# Bracelets pour boitier or



## Le docteur (30 Mars 2017)

Bonjour
Je décolère difficilement du constat effrayant que j'ai fait après avoir acheté ma Watch (or, bracelet nylon marron). Il semblerait que le seule bracelet adapté à ma montre que je ne trouverais jamais est celui qu'on m'a vendu avec ma montre. 
Apple ne propose AUCUN bracelet avec attache dorée, excepté celui qu'elle vous vend à la base avec la montre. 
Or, j'aurais bien pris un bracelet sport, ne serait-ce que pour épargner le mien. Idéalement j'aurais pris un marron, mais si je fais ça j'ai un picot acier. 
Quelqu'un a trouvé des solutions ?
Dans les adaptables, le seul que j'ai pu trouver c'est du milanais doré, autrement dit top bling bling (je voulais plutôt une dominante marron et le doré était pour aller avec).


----------



## fousfous (30 Mars 2017)

Ca gene tant que ca le picot couleur grise? Il est de l'autre coté donc normalement tu le vois pas avec la watch


----------



## Le docteur (1 Avril 2017)

Oui, ça froisse mon sens de l'esthétique. 
Et à soixante boules le bracelet, je pense que j'ai le droit d'avoir un sens de l'esthétique.


----------



## Michael003 (1 Avril 2017)

Je savais pas du tout qu'il n'y avait aucun bracelet à attache dorée


----------



## ibabar (6 Avril 2017)

Le docteur a dit:


> Apple ne propose AUCUN bracelet avec attache dorée, excepté celui qu'elle vous vend à la base avec la montre


Je suis comme toi: je trouve ça déplorable et ignoble de coller un clou brillant sur tout autre modèle que l'AW à boîtier acier inox!
Je ne comprends pas qu'une marque qui ait tant le souci du détail ne propose pas de changer ces clous via le Genius (même moyennant financement) ou ne permette pas une commande personnalisée (sans parler des modèles Edition, on est à 6 coloris différents pour les boîtiers!).

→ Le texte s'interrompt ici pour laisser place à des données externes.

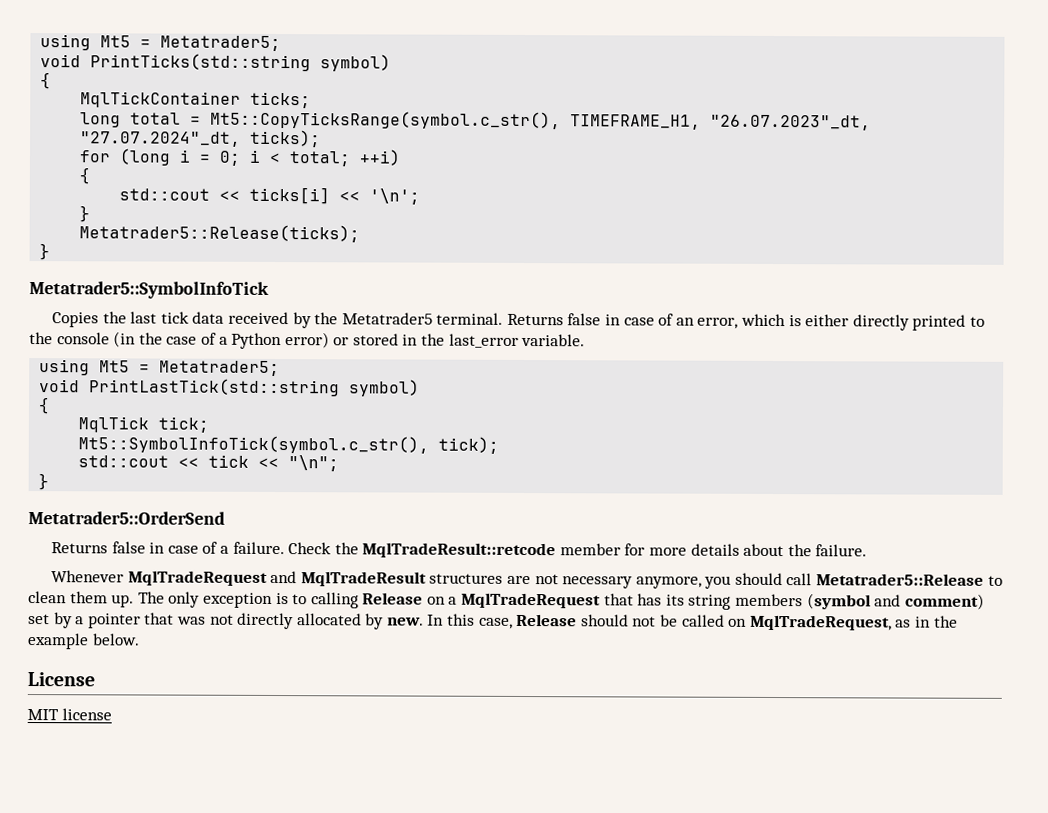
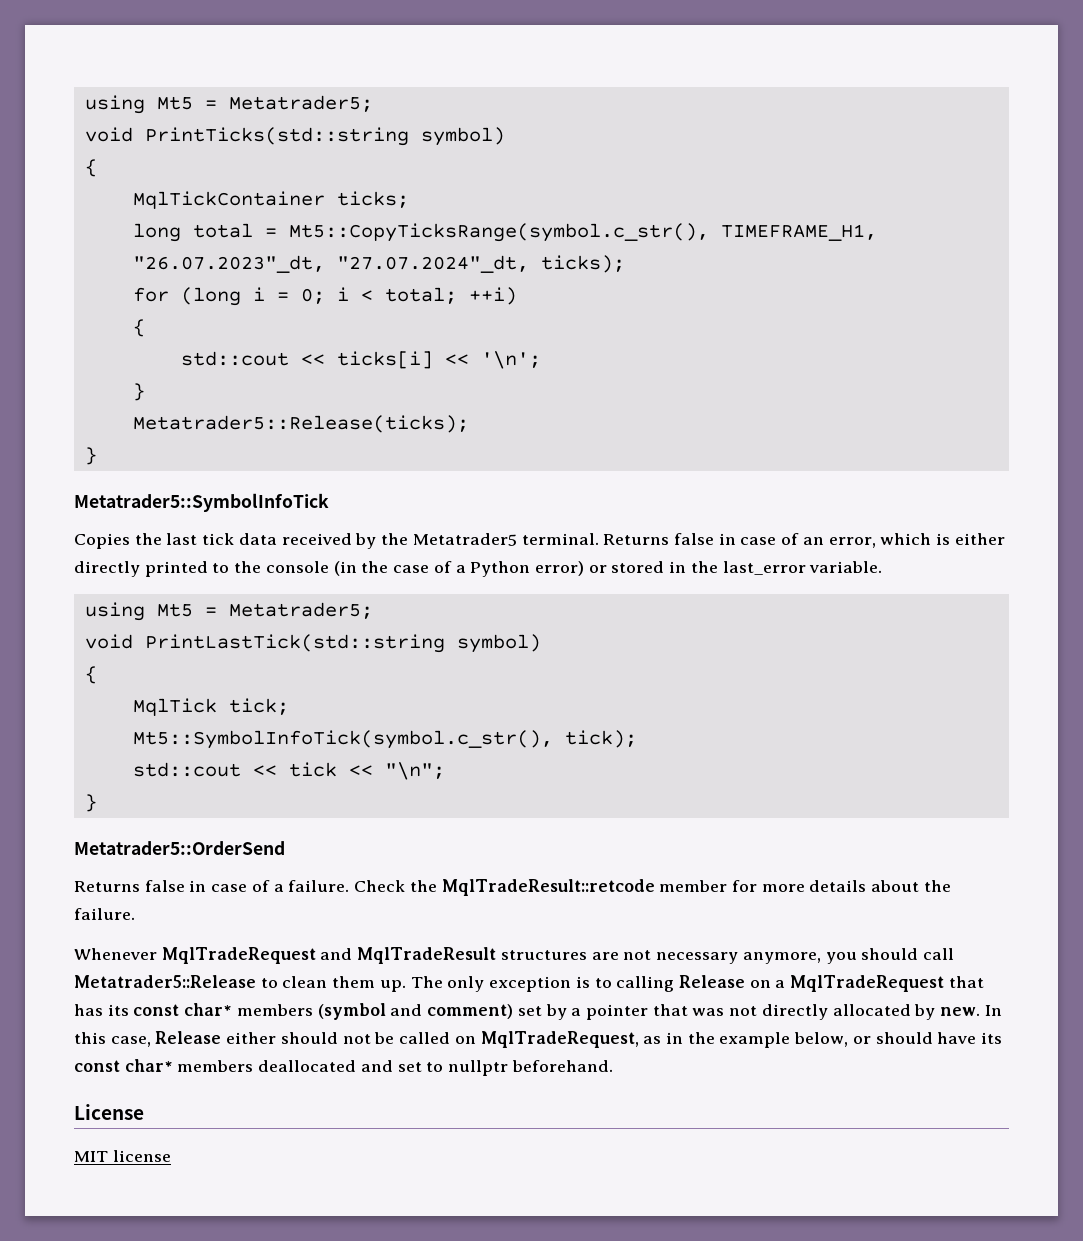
- The only exception is to calling Release on a MqlTradeRequest that has its string members (symbol and comment) set by a pointer that was not directly allocated by new.
+ The only exception is to calling Release on a MqlTradeRequest that has its const char* members (symbol and comment) set by a pointer that was not directly allocated by new.
- In this case, Release should not be called on MqlTradeRequest, as in the example below.
+ In this case, Release either should not be called on MqlTradeRequest, as in the example below, or should have its const char* members deallocated and set to nullptr beforehand.

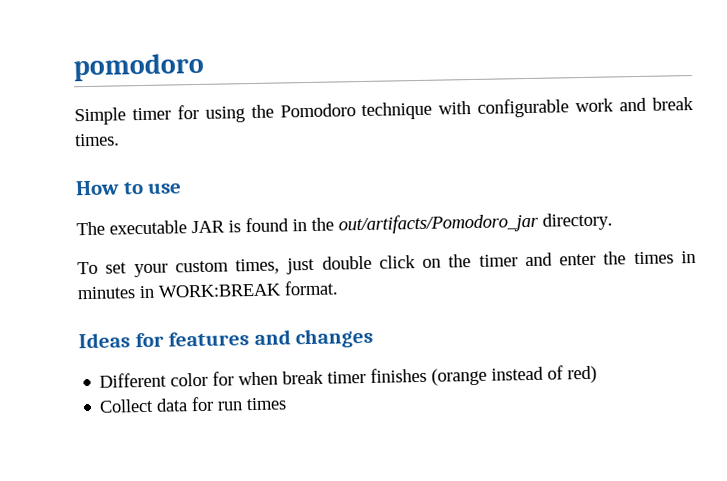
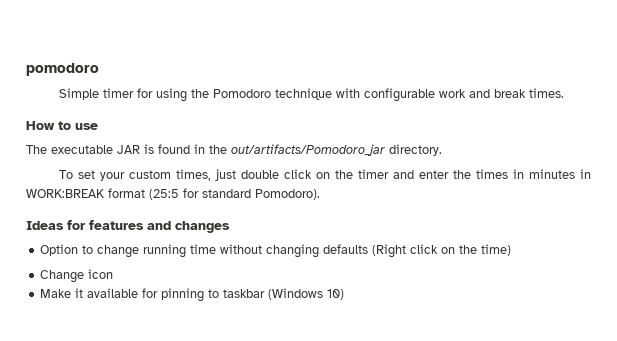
- To set your custom times, just double click on the timer and enter the times in minutes in WORK:BREAK format.
+ To set your custom times, just double click on the timer and enter the times in minutes in WORK:BREAK format (25:5 for standard Pomodoro).
- Different color for when break timer finishes (orange instead of red)
- Collect data for run times
+ Option to change running time without changing defaults (Right click on the time)
+ Change icon
+ Make it available for pinning to taskbar (Windows 10)

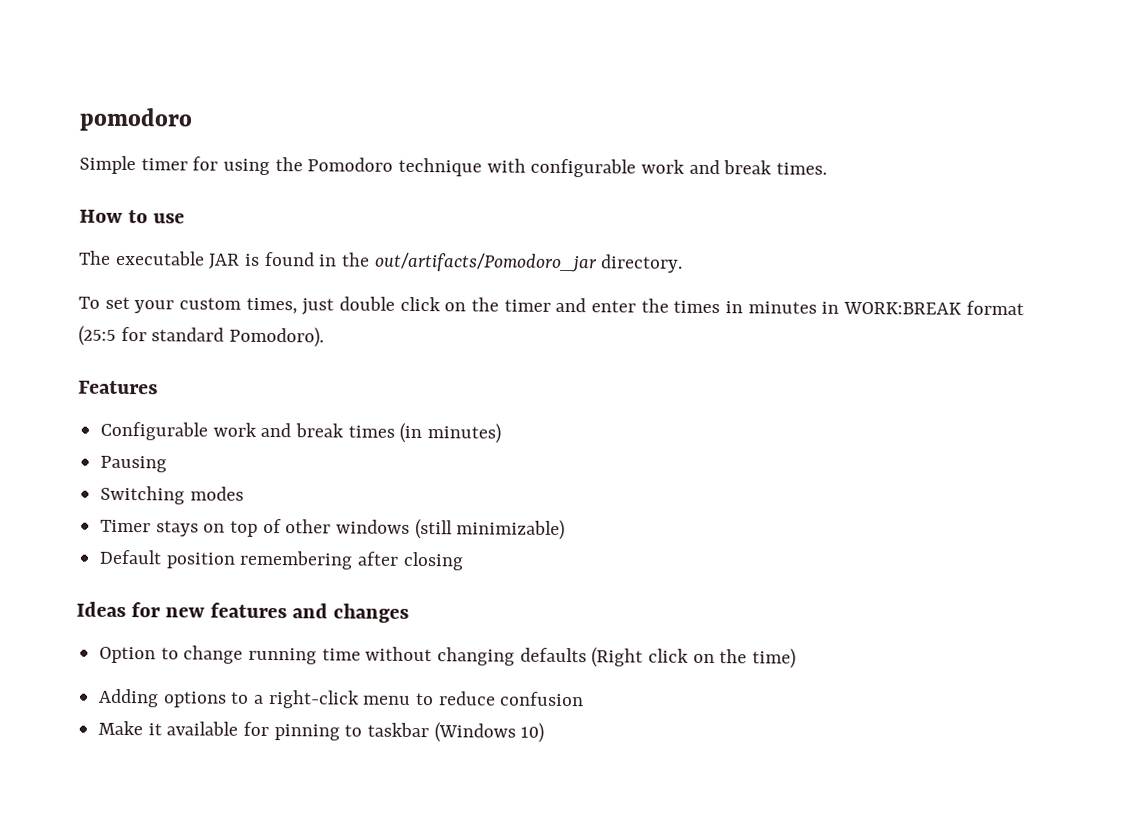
+ Features
+ Configurable work and break times (in minutes)
+ Pausing
+ Switching modes
+ Timer stays on top of other windows (still minimizable)
+ Default position remembering after closing
- Ideas for features and changes
+ Ideas for new features and changes
- Change icon
+ Adding options to a right-click menu to reduce confusion

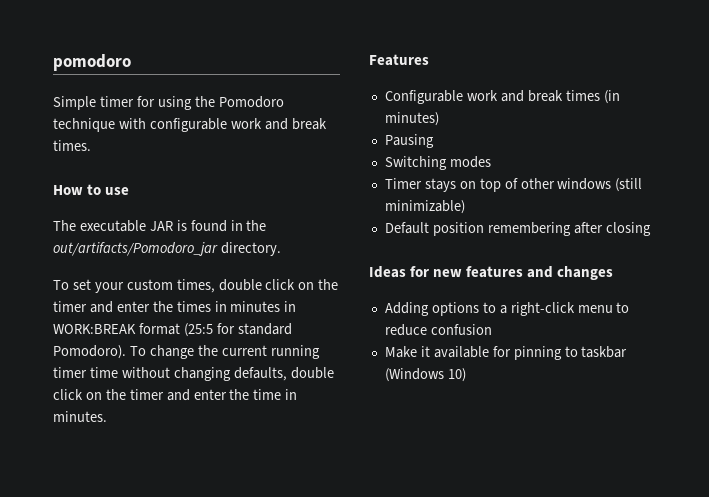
- To set your custom times, just double click on the timer and enter the times in minutes in WORK:BREAK format (25:5 for standard Pomodoro).
+ To set your custom times, double click on the timer and enter the times in minutes in WORK:BREAK format (25:5 for standard Pomodoro). To change the current running timer time without changing defaults, double click on the timer and enter the time in minutes.
- Option to change running time without changing defaults (Right click on the time)

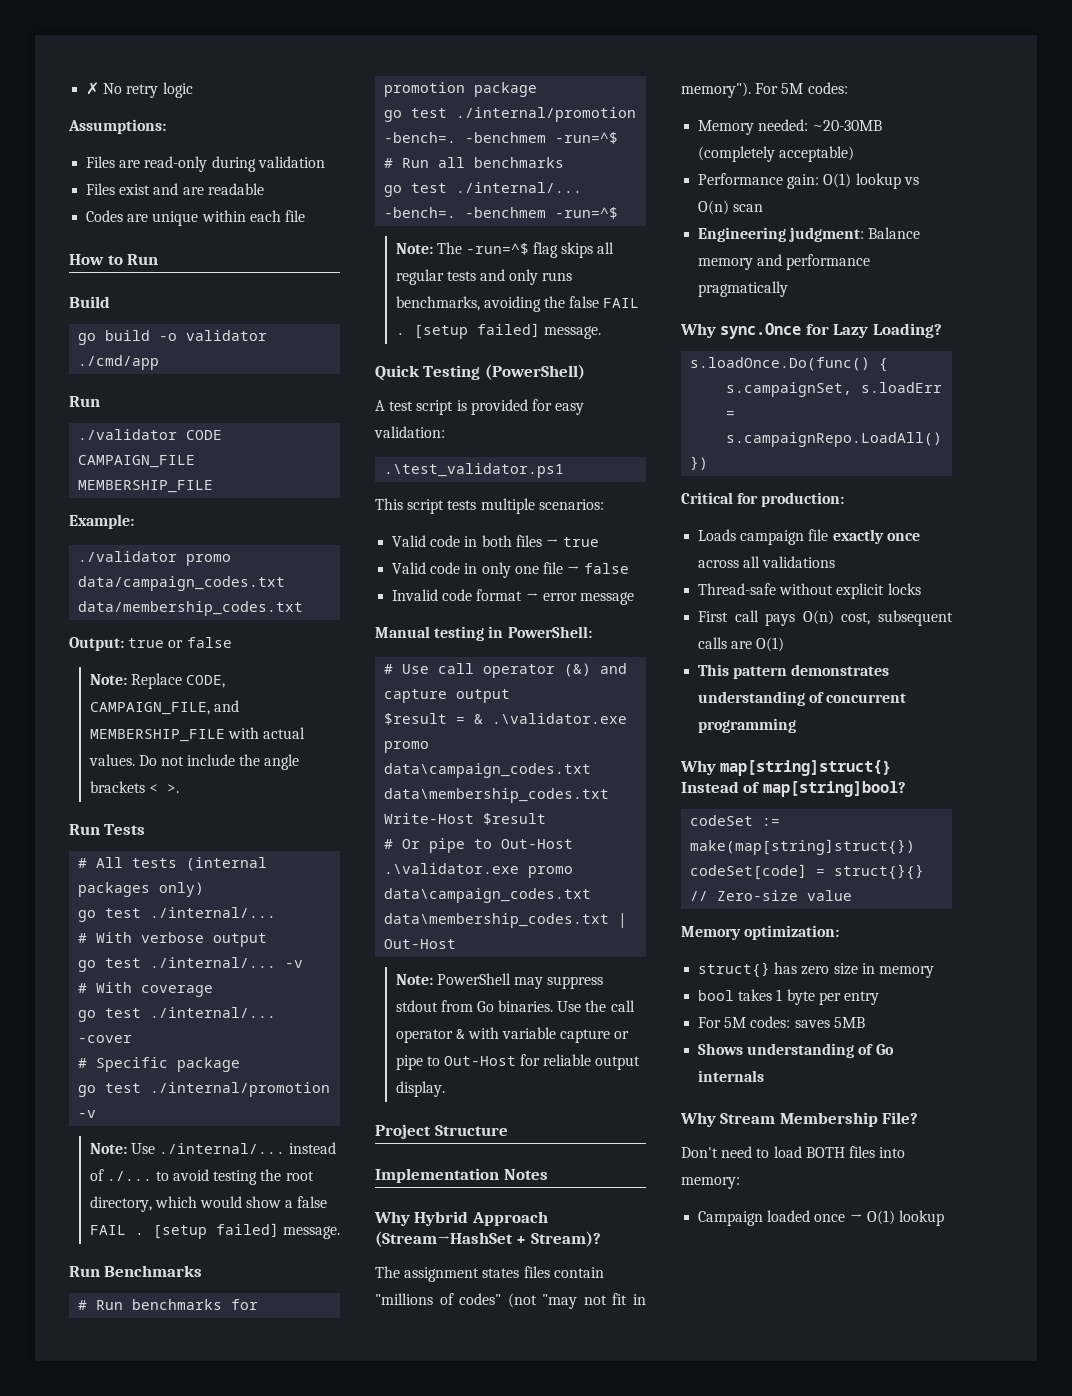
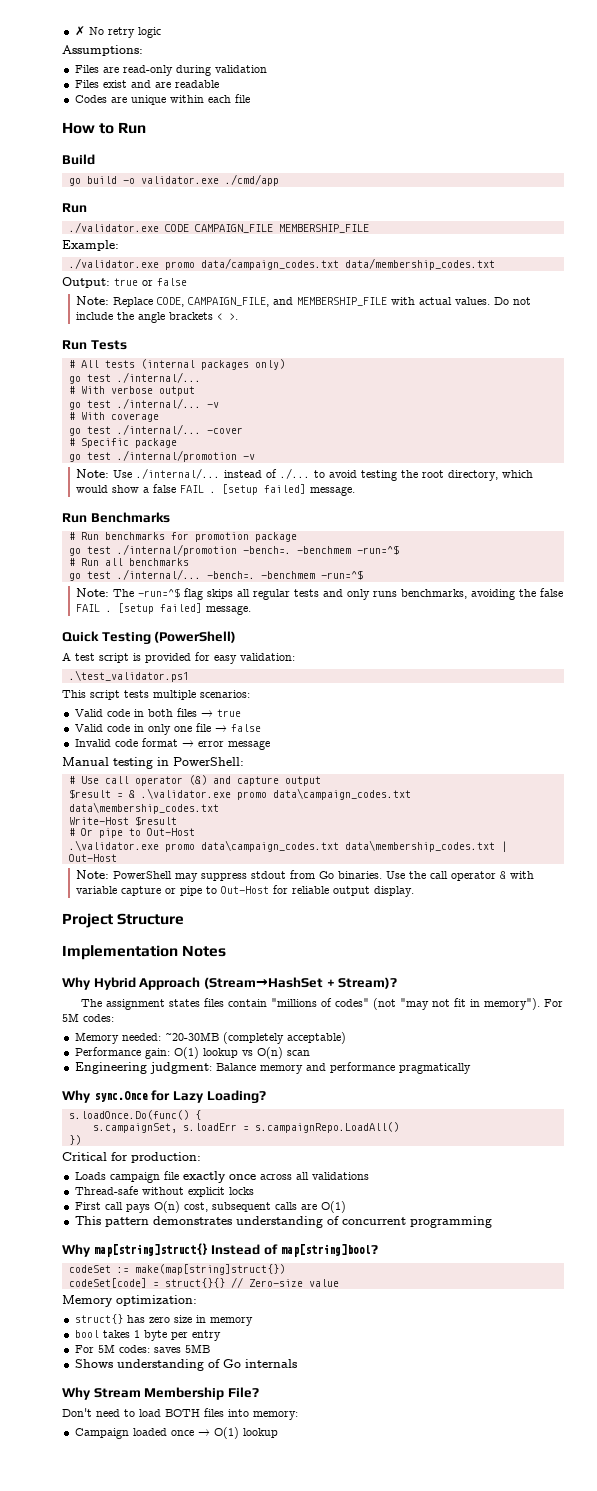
- go build -o validator ./cmd/app
+ go build -o validator.exe ./cmd/app
- ./validator CODE CAMPAIGN_FILE MEMBERSHIP_FILE
+ ./validator.exe CODE CAMPAIGN_FILE MEMBERSHIP_FILE
- ./validator promo data/campaign_codes.txt data/membership_codes.txt
+ ./validator.exe promo data/campaign_codes.txt data/membership_codes.txt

Il ne me semble pas non plus que des modèles tiers existent assortis aux boîtiers alu or ou or rose (hormis les milanais ou des aciers à gros maillons grossiers, souvent bling-bling et cheap).

D'autant plus invraisemblable que le "remplaçant" de ton bracelet élastomère marron semble être le bleu nuit: vendu avec le clou or (alu mat) pour la montre complète mais le bracelet seul est équipé d'un clou... inox brillant!









Au niveau esthétique, tu peux éventuellement coupler ton AW or avec un bracelet noir (élastomère ou métal) dont les parties métalliques (clou par exemple) seraient noires et donc coordonnées avec l'écran de l'AW: le bracelet se coordonnant donc avec l'écran et non plus avec le boîtier.

L'autre alternative (pas honnête... ) serait d'acheter un bracelet bleu nuit en accessoires ainsi qu'une AW neuve, d'échanger les bracelets et de te faire rembourser l'AW complète (en gardant donc le bracelet à clou or)...


----------



## Le docteur (6 Avril 2017)

Moi qui ne suit pas pour ce genre de pratique, ce fichage de figure le mériterait pourtant presque.


----------



## Le docteur (4 Mai 2017)

J'ai fini par prendre un bracelet cacao avec clou métal. Pas le choix.
Ca ne se voit pas trop mais ça me gave un peu.


----------



## Dukeducon (7 Mai 2017)

Moi se que je recherche et ne trouve pas c'est un nylon gold/bleu avec la boucle or. Et apple ne veut rien savoir.


----------



## Le docteur (8 Mai 2017)

Ca n'existe pas, comme je l'ai dit. 
Et on me l'a confirmé au téléphone.


----------



## Dukeducon (8 Mai 2017)

Bah oui. Sa n'existe pas. Sauf si lon prend la montre avec.


----------



## John McClane (31 Mai 2017)

Hello, juste un mot pour dire que je suis dans le même cas : j'ai une Apple Watch Sport aluminium doré, et impossible de trouver un bracelet en cuir avec une attache dorée ! C'est trop nul, cette couleur de watch est le parent pauvre de la collection...


----------



## ibabar (1 Juin 2017)

John McClane a dit:


> cette couleur de watch est le parent pauvre de la collection...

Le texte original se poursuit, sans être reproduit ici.